• [Exercise directions] Below this line is the material. Write out only its lines from the one containing "align-items: flex-end ->" through the one containing "html: <div>Shipping fee</div>", both kept, exactly.

• [Study material]
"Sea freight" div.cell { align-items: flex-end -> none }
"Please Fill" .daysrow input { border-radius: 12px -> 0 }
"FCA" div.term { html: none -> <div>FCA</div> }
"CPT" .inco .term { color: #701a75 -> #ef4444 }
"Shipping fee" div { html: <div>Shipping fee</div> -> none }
* * *
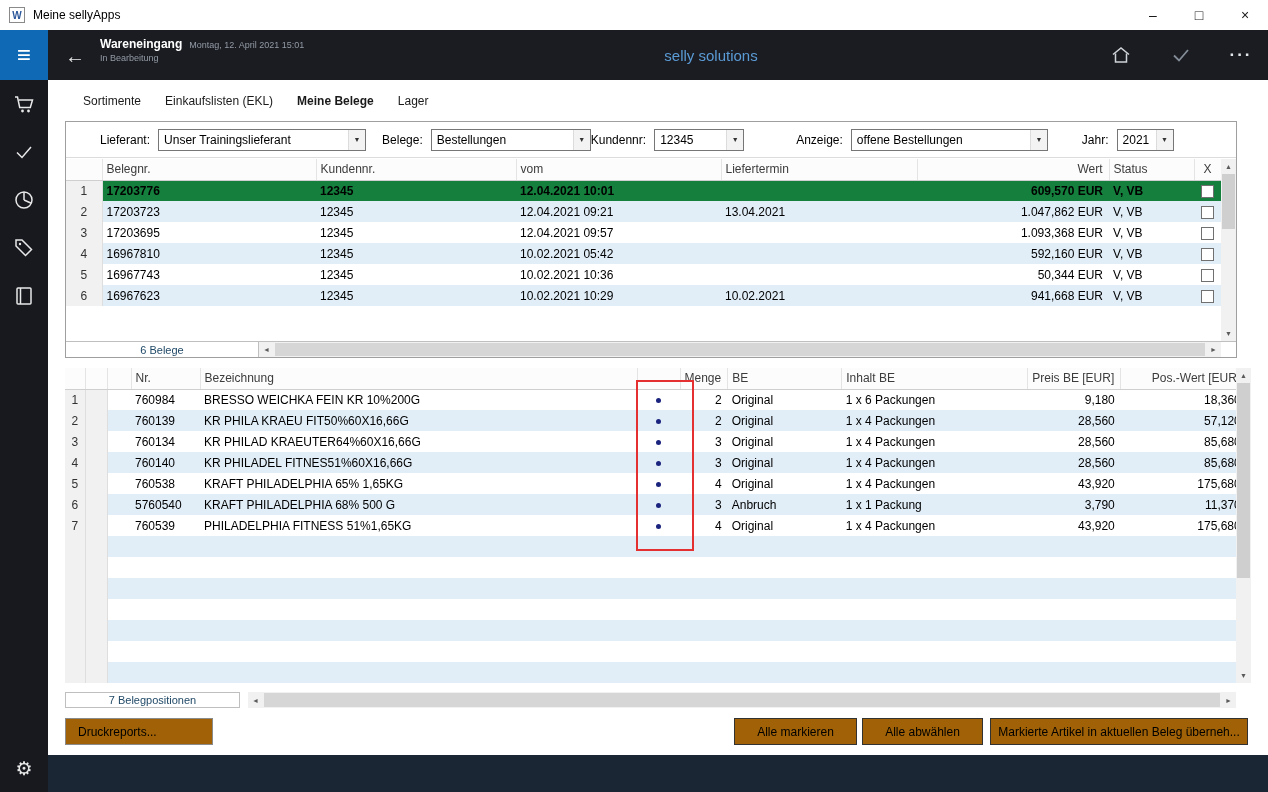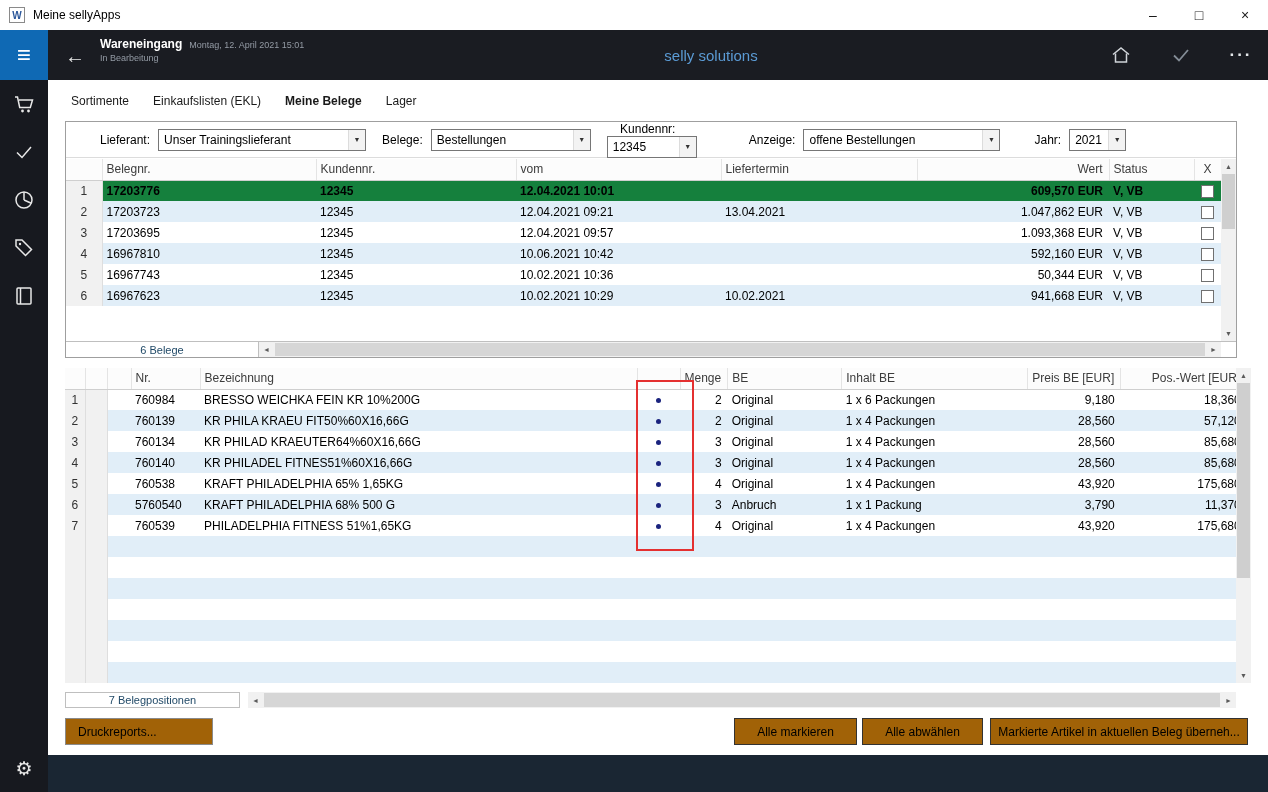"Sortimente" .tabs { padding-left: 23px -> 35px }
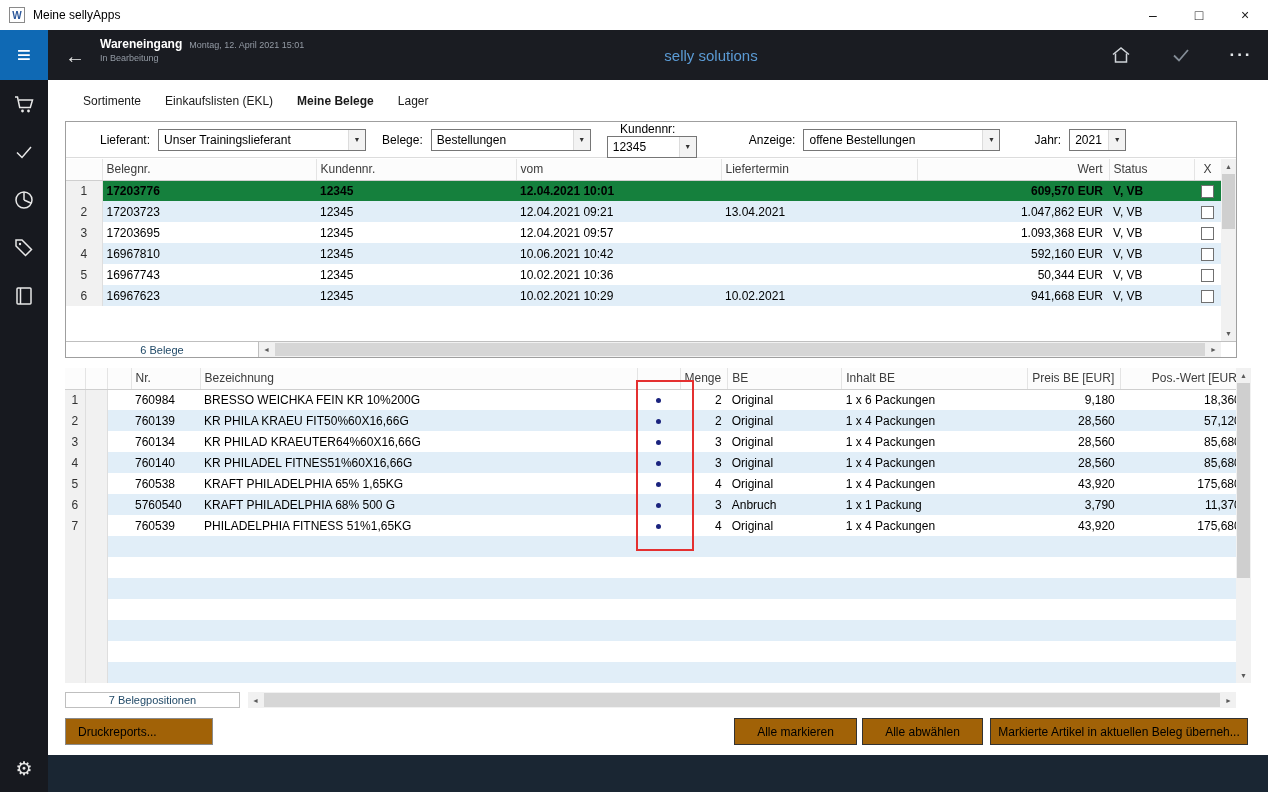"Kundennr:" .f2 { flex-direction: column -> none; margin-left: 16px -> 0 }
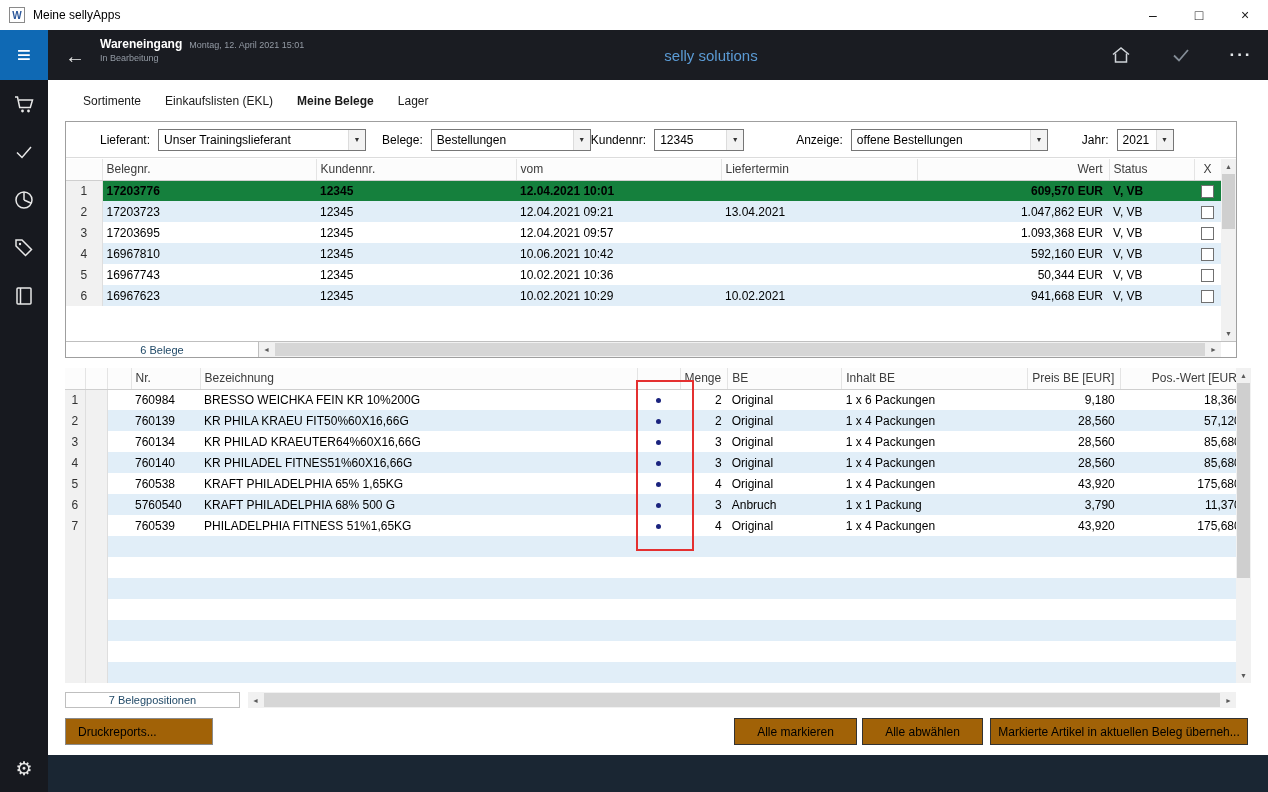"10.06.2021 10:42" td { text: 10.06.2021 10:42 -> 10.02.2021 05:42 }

• [Answer space]
"Sea freight" div.cell { align-items: flex-end -> none }
"Please Fill" .daysrow input { border-radius: 12px -> 0 }
"FCA" div.term { html: none -> <div>FCA</div> }
"CPT" .inco .term { color: #701a75 -> #ef4444 }
"Shipping fee" div { html: <div>Shipping fee</div> -> none }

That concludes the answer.